Aluminum 2 6 (Universal average is second number)
Chromium 1 2
Iron 17 22
Copper 53 39
Lead 6 186
Tin 1 2
Moly 67 31
Nickel 0 0
Manganese 0 4
Silver 0 0
Titanium 0 0
Potassium 2 1
Boron 11 40
Silicon 7 13
Sodium 56 16
Calcium 1941 1171
Magnesium 37 686
Phosphorous 851 791
Zinc 1016 928
Barium 0 1

SUS Vis@210C 77.4 82-95
Flashpoint F 365 385
Fuel 1% <2%
Antifreeze 0 0
Water 0 0
Insolubles 0.2 <.06

I'm very pleased with these results. Motor's wearing good, oil is holding up well. Excellent additive pack.

Jim




Originally Posted by bglz42
20 hours on my baby, period! End of story, ain't going longer...



The UOA's I just looked at on BITOG (motorcycle UOA section , they kill oil about like a boat...) shows MUCH lower TBN's than 11 & 17 (those must be virgin numbers, Hydro?).

M1 15w50 usually shows 8 or so TBN on reasonable OCI's, and V-Twin showed 9.6 TBN after 22k miles. OK, but not spectacular.

My TBN started out as 7.5, and only dropped to 7.2 after getting the crap beat out of it. FOR MY PURPOSES, this oil is working great for my engine. Just look at those lead and iron numbers...




Thanks!



Jim



Motorcycles kick out tons more heat and shear so the TBNs don't crossover to marine engine numbers. We need more UAo's.

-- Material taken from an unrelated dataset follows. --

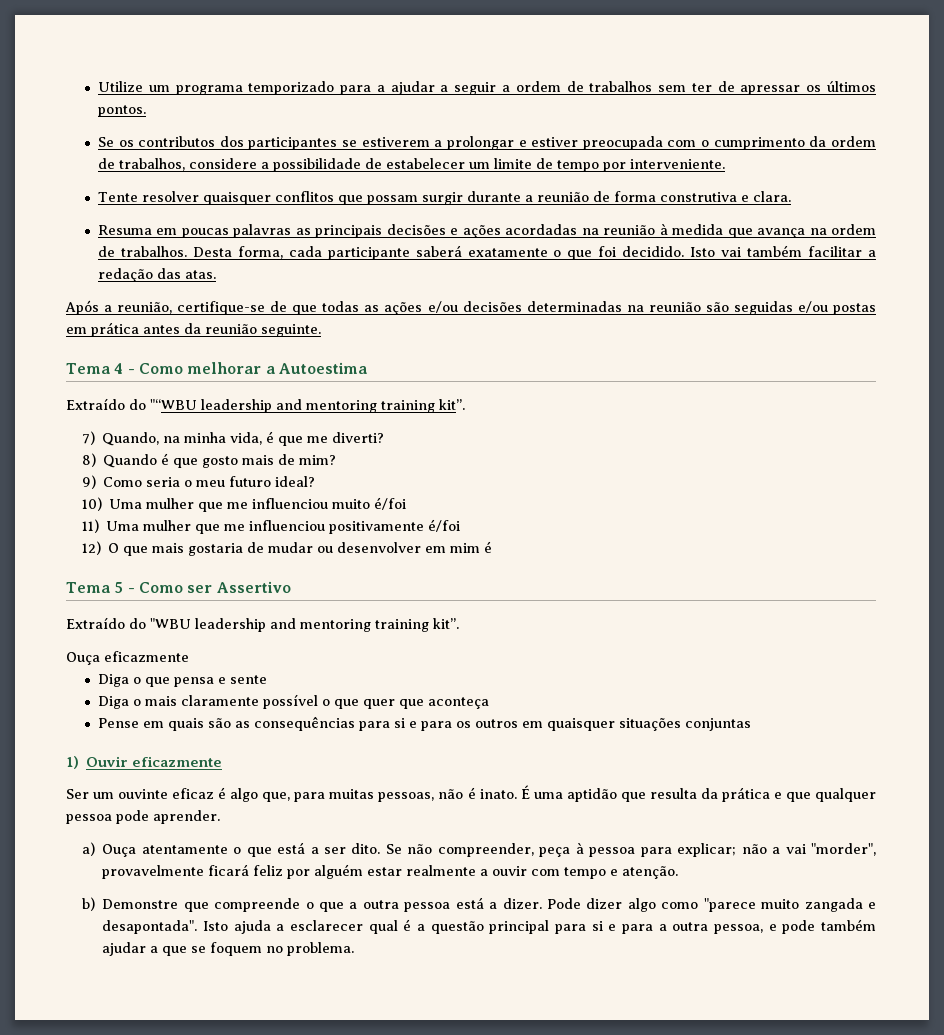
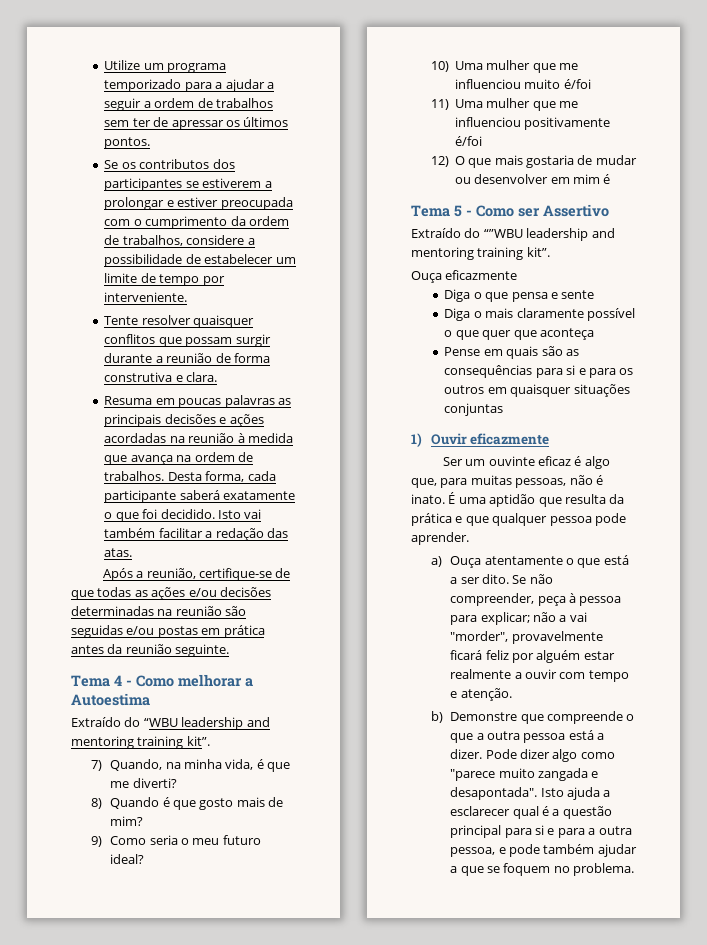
- Extraído do "“WBU leadership and mentoring training kit”.
+ Extraído do “WBU leadership and mentoring training kit”.
- Extraído do "WBU leadership and mentoring training kit”.
+ Extraído do “”WBU leadership and mentoring training kit”.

You are doing the right thing...20 hours and out...you knew you had more but why risk it? $2.00/qt it werks and you like it...

I used to use the same stuff for 5 years back in the early 80's myself before going to Redcap and later to V-twin.

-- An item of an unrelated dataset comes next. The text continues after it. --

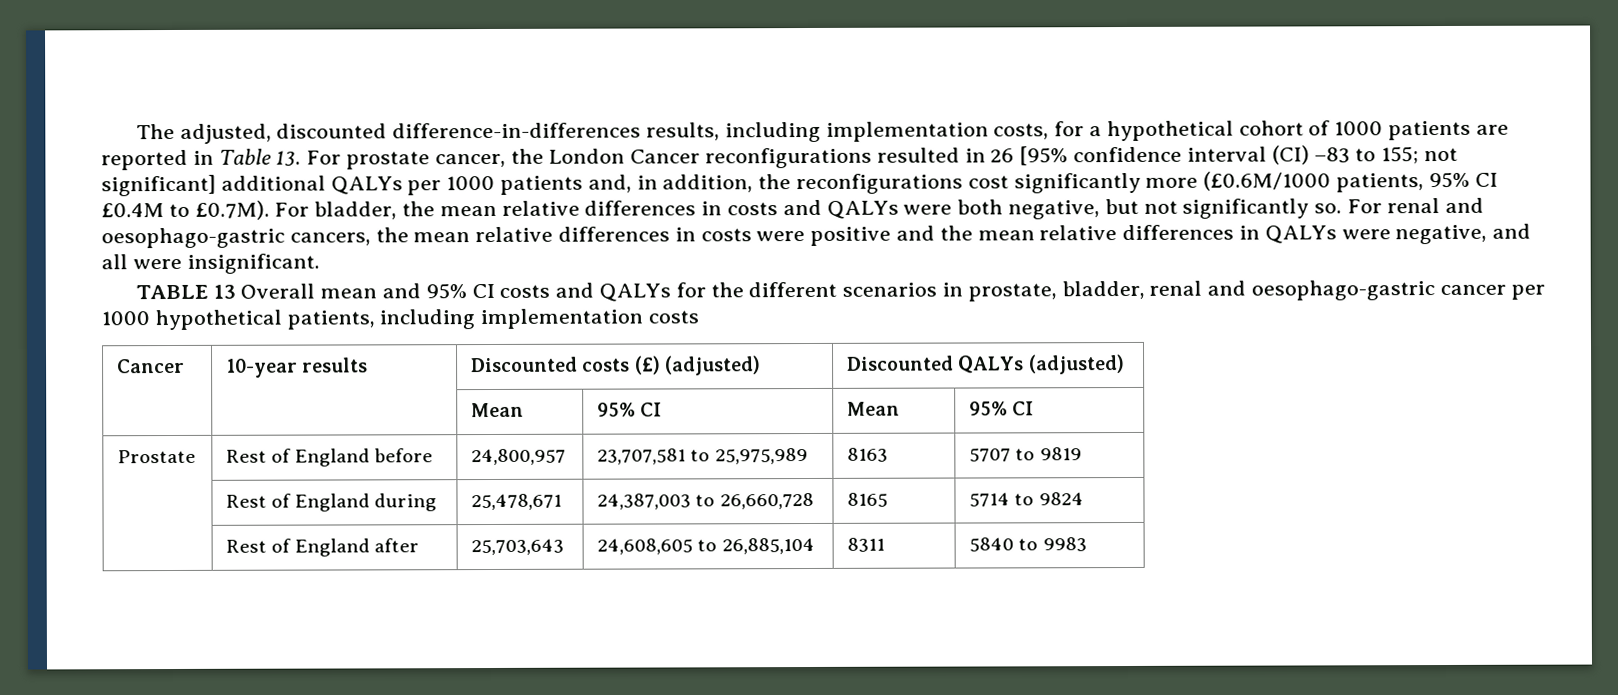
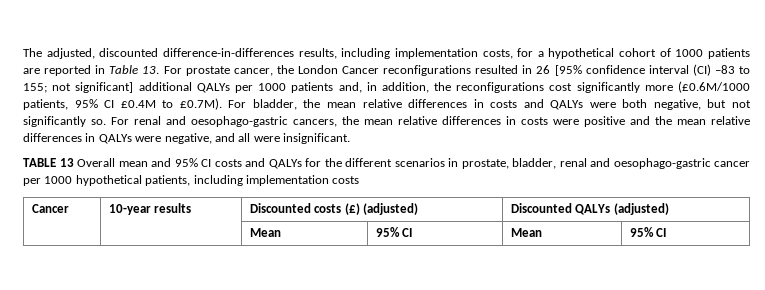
- Prostate | Rest of England before | 24,800,957 | 23,707,581 to 25,975,989 | 8163 | 5707 to 9819
- | Rest of England during | 25,478,671 | 24,387,003 to 26,660,728 | 8165 | 5714 to 9824
- | Rest of England after | 25,703,643 | 24,608,605 to 26,885,104 | 8311 | 5840 to 9983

If you forget everything about V-twin just remember it is very high in ZDDP almost double that of most conventionals. Worth it just for that alone. Your oil is great but V-Twin will kick your bearing temps. down enough to get an average of 10* lower oil temps. on the gauge. That is a huge reduction in main bearing temps. I have heard stories of having to go to coolers twice the size to get that kind of heat reduction across the board.

We have not heard of any other oil used on oso so far that can reduce oil temps by 10 degrees but M-1 V-Twin...by simply doing an oil change you get tons of heat relief. That's protection.

Last edited by Hydrocruiser; 07-24-2005 at 07:00 PM.